## Your task:
Repeat each record exactly. Any picture gets left out.
___ Dataset entries ___
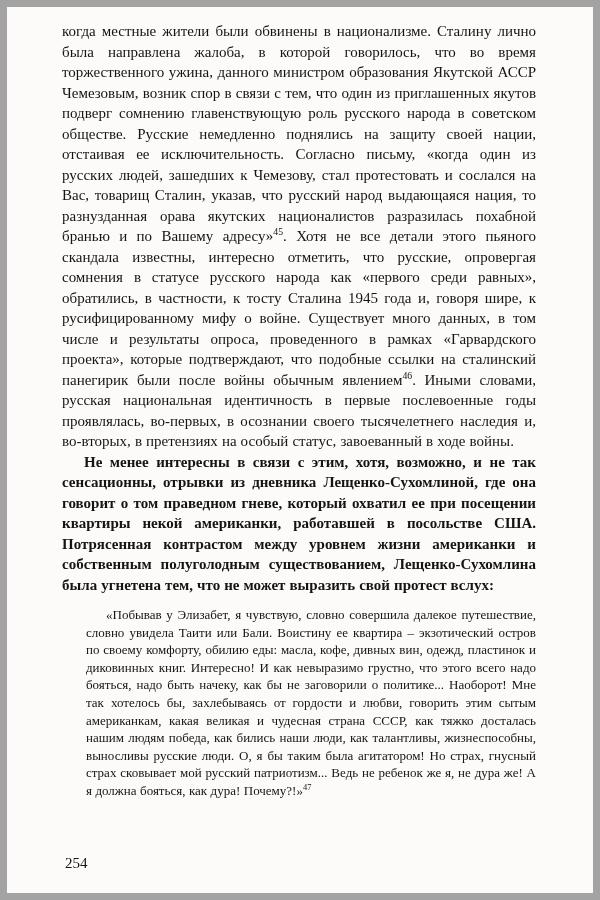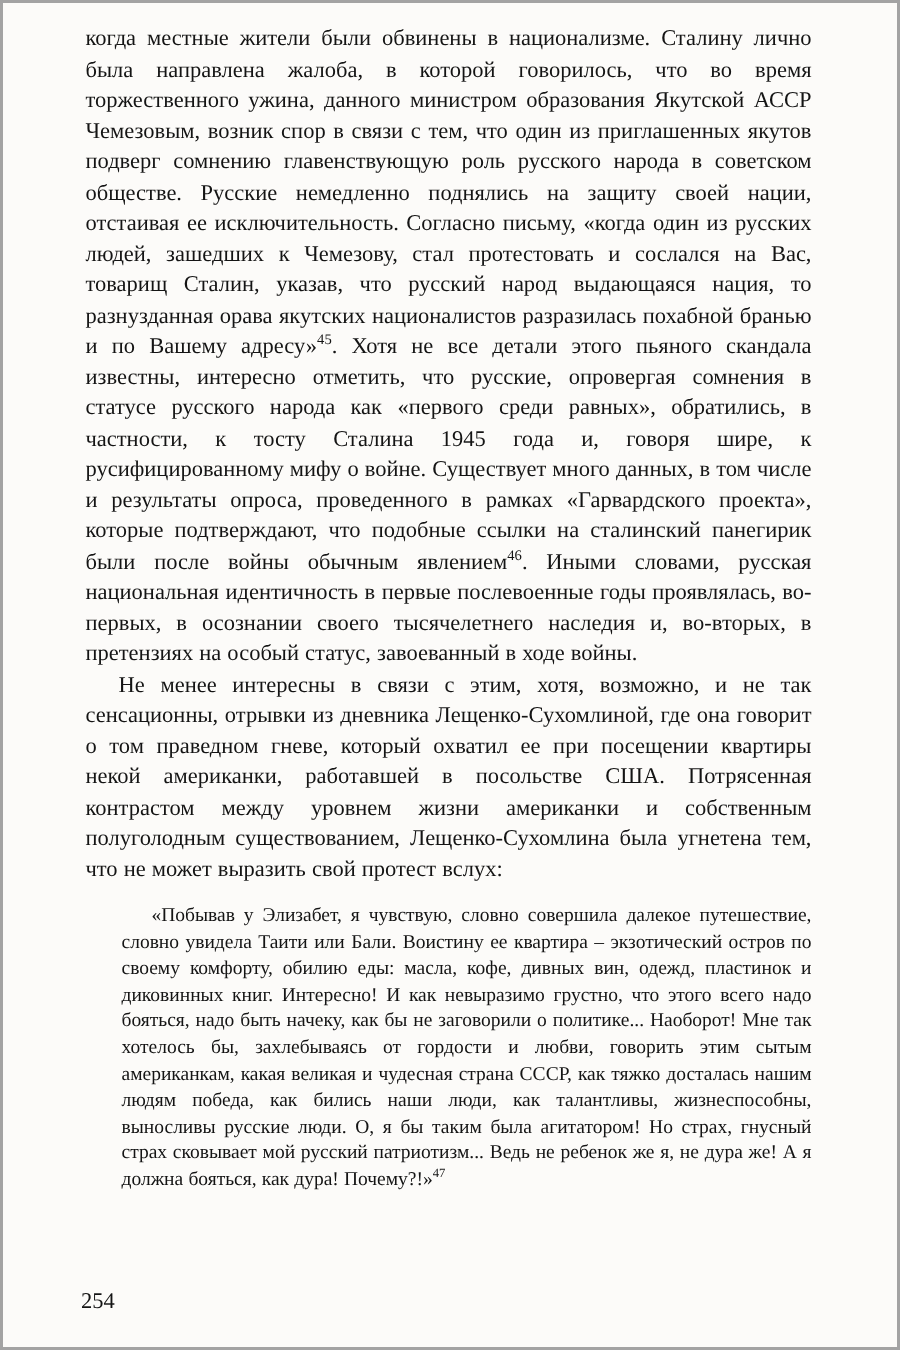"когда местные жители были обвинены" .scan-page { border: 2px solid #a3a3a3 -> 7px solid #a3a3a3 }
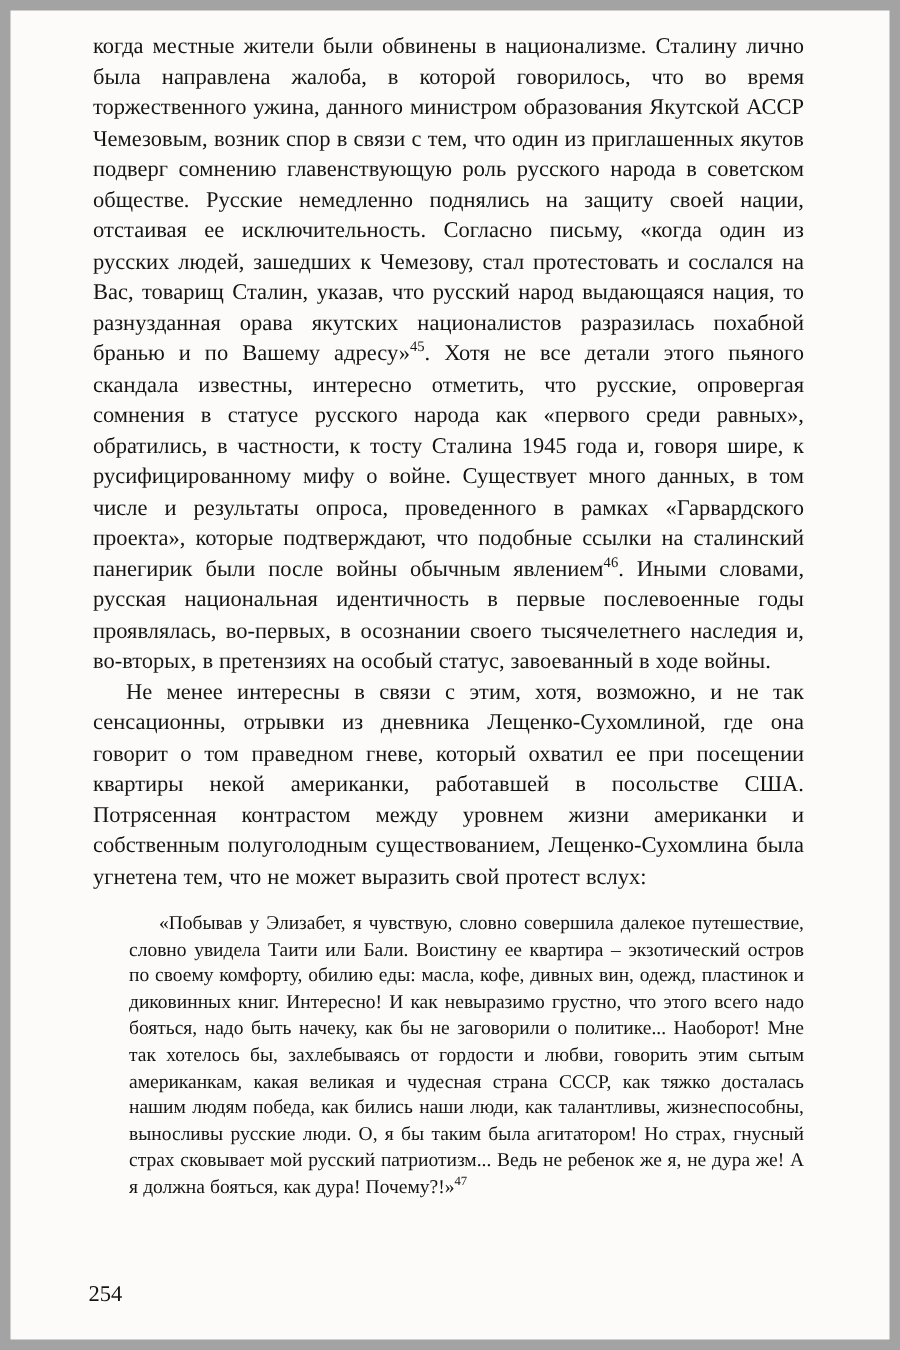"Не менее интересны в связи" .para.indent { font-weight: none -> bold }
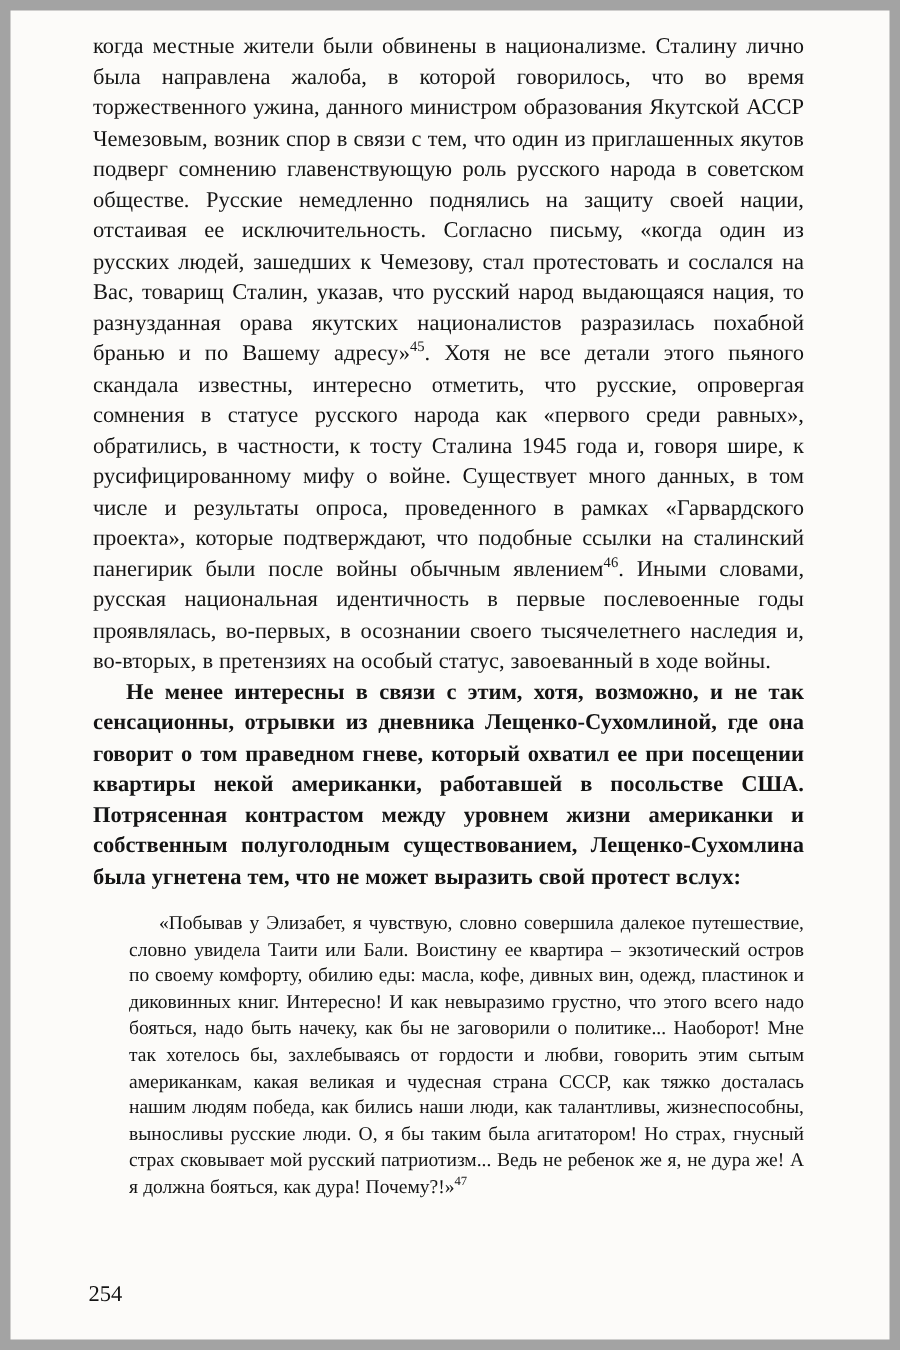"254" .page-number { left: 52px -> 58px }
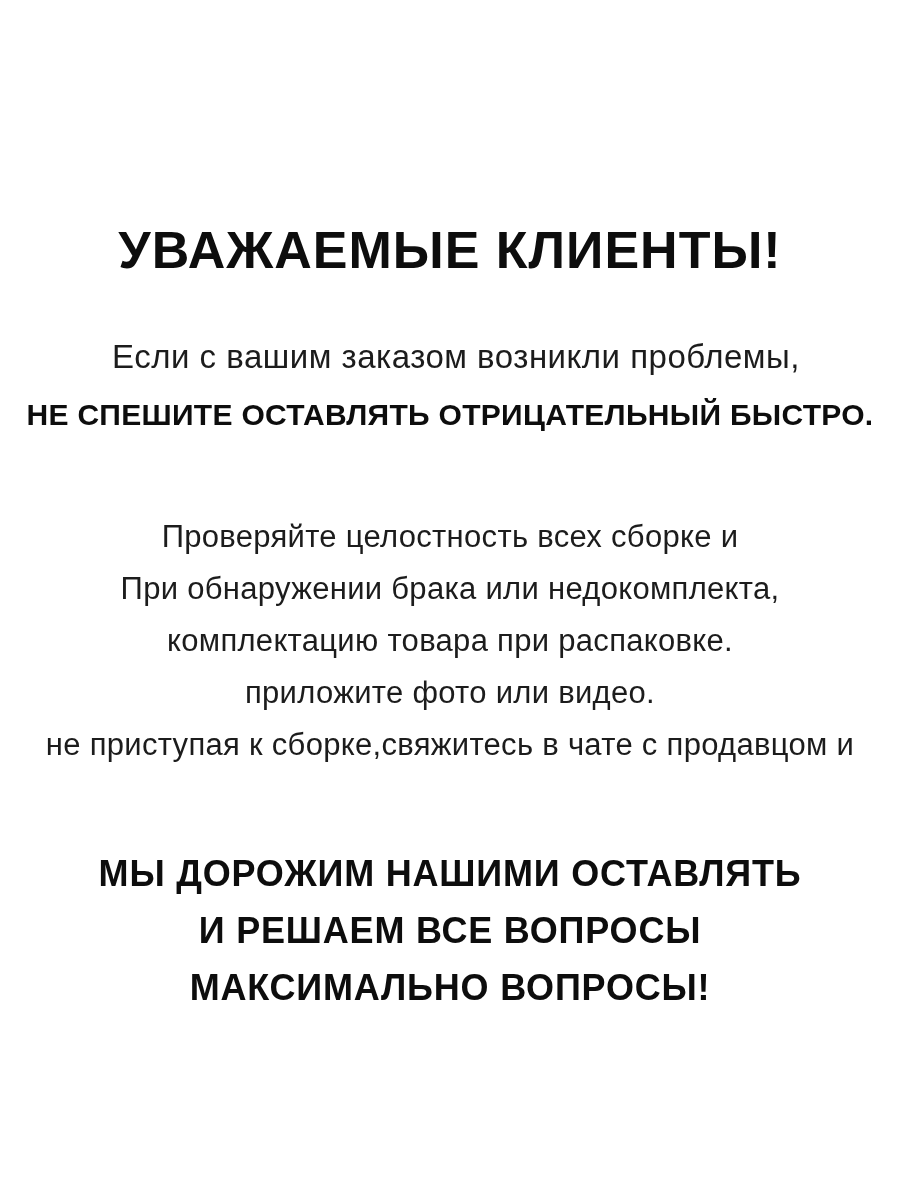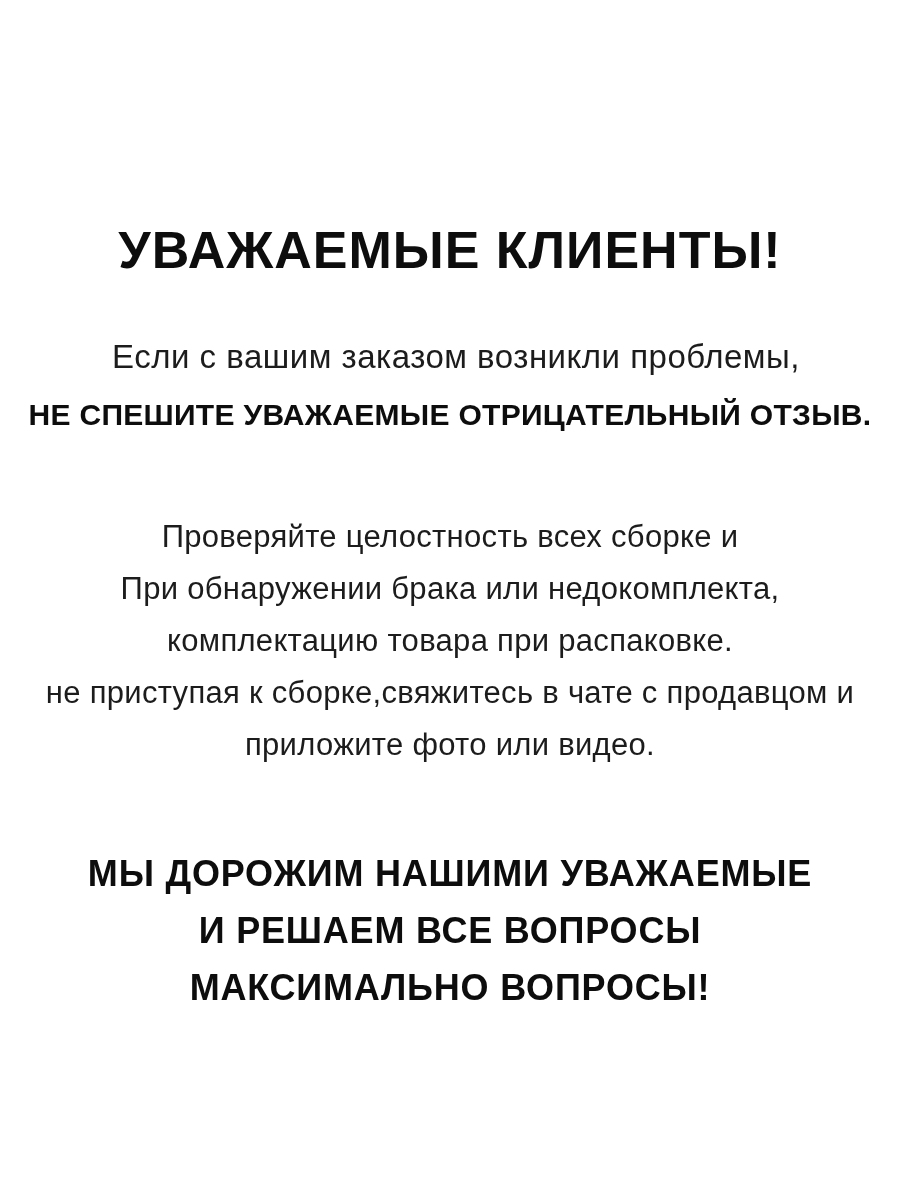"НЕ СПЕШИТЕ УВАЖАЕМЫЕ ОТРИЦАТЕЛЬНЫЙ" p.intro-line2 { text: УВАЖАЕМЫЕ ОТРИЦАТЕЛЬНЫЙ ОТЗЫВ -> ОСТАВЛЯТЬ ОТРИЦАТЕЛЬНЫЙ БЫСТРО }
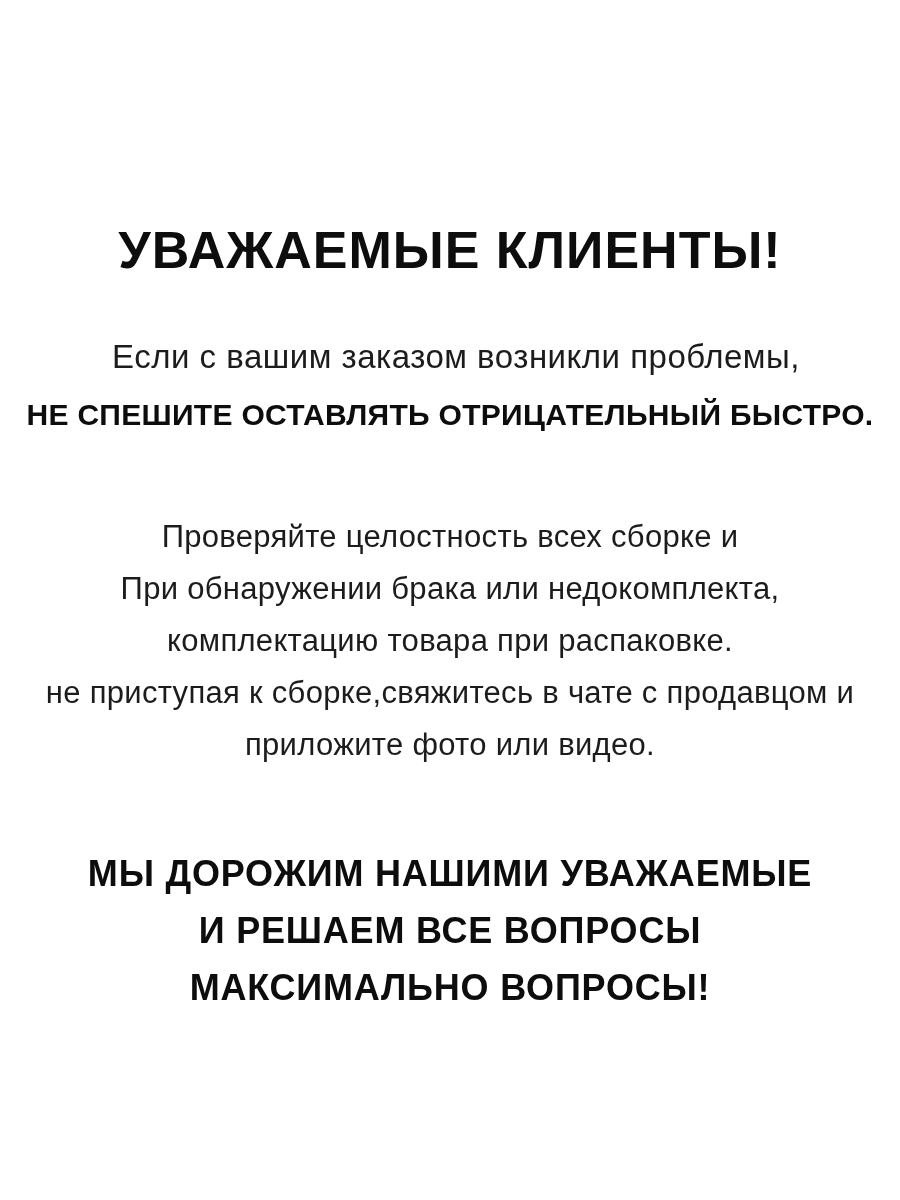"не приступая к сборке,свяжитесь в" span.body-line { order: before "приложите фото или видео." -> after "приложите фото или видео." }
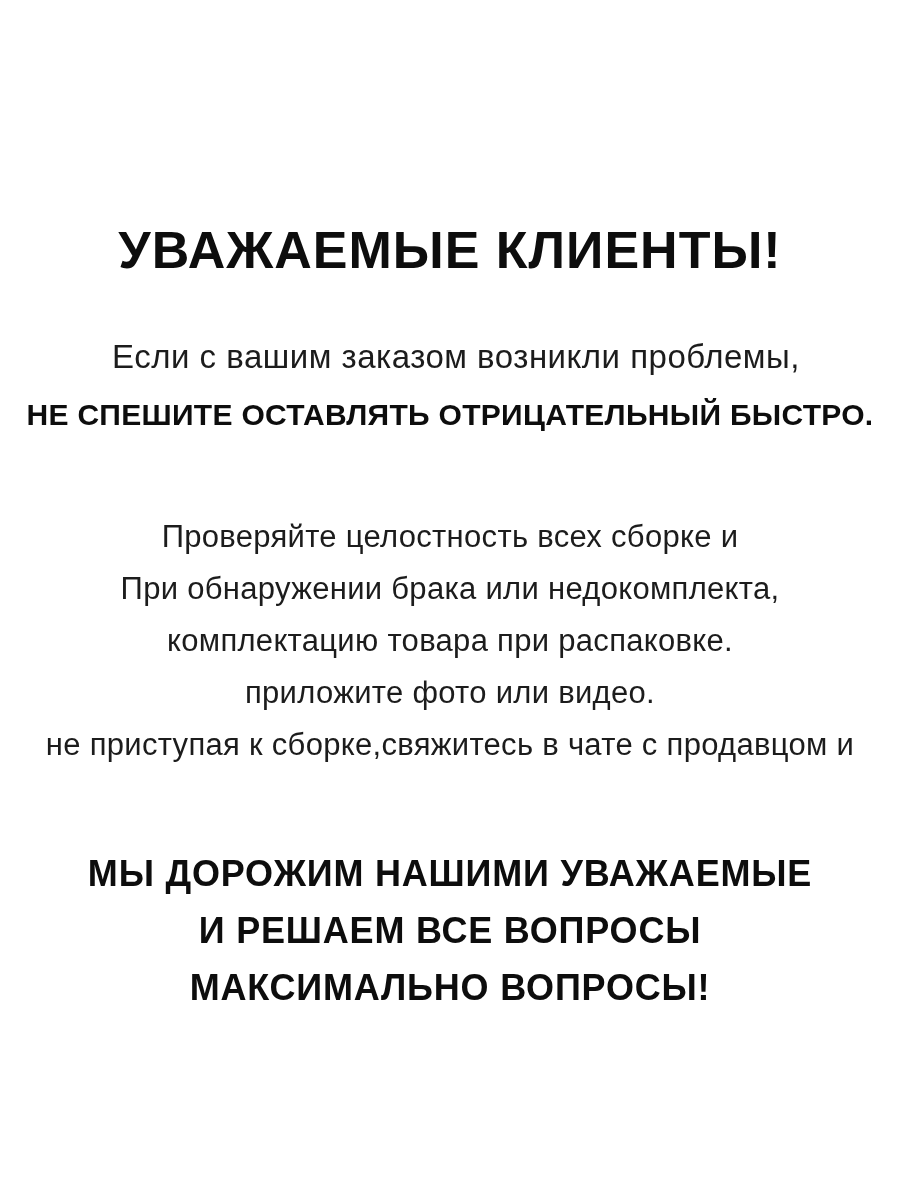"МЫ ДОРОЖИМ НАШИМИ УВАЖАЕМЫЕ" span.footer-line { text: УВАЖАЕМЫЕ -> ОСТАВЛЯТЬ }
___
## Your response:
"когда местные жители были обвинены" .scan-page { border: 2px solid #a3a3a3 -> 7px solid #a3a3a3 }
"Не менее интересны в связи" .para.indent { font-weight: none -> bold }
"254" .page-number { left: 52px -> 58px }
"НЕ СПЕШИТЕ УВАЖАЕМЫЕ ОТРИЦАТЕЛЬНЫЙ" p.intro-line2 { text: УВАЖАЕМЫЕ ОТРИЦАТЕЛЬНЫЙ ОТЗЫВ -> ОСТАВЛЯТЬ ОТРИЦАТЕЛЬНЫЙ БЫСТРО }
"не приступая к сборке,свяжитесь в" span.body-line { order: before "приложите фото или видео." -> after "приложите фото или видео." }
"МЫ ДОРОЖИМ НАШИМИ УВАЖАЕМЫЕ" span.footer-line { text: УВАЖАЕМЫЕ -> ОСТАВЛЯТЬ }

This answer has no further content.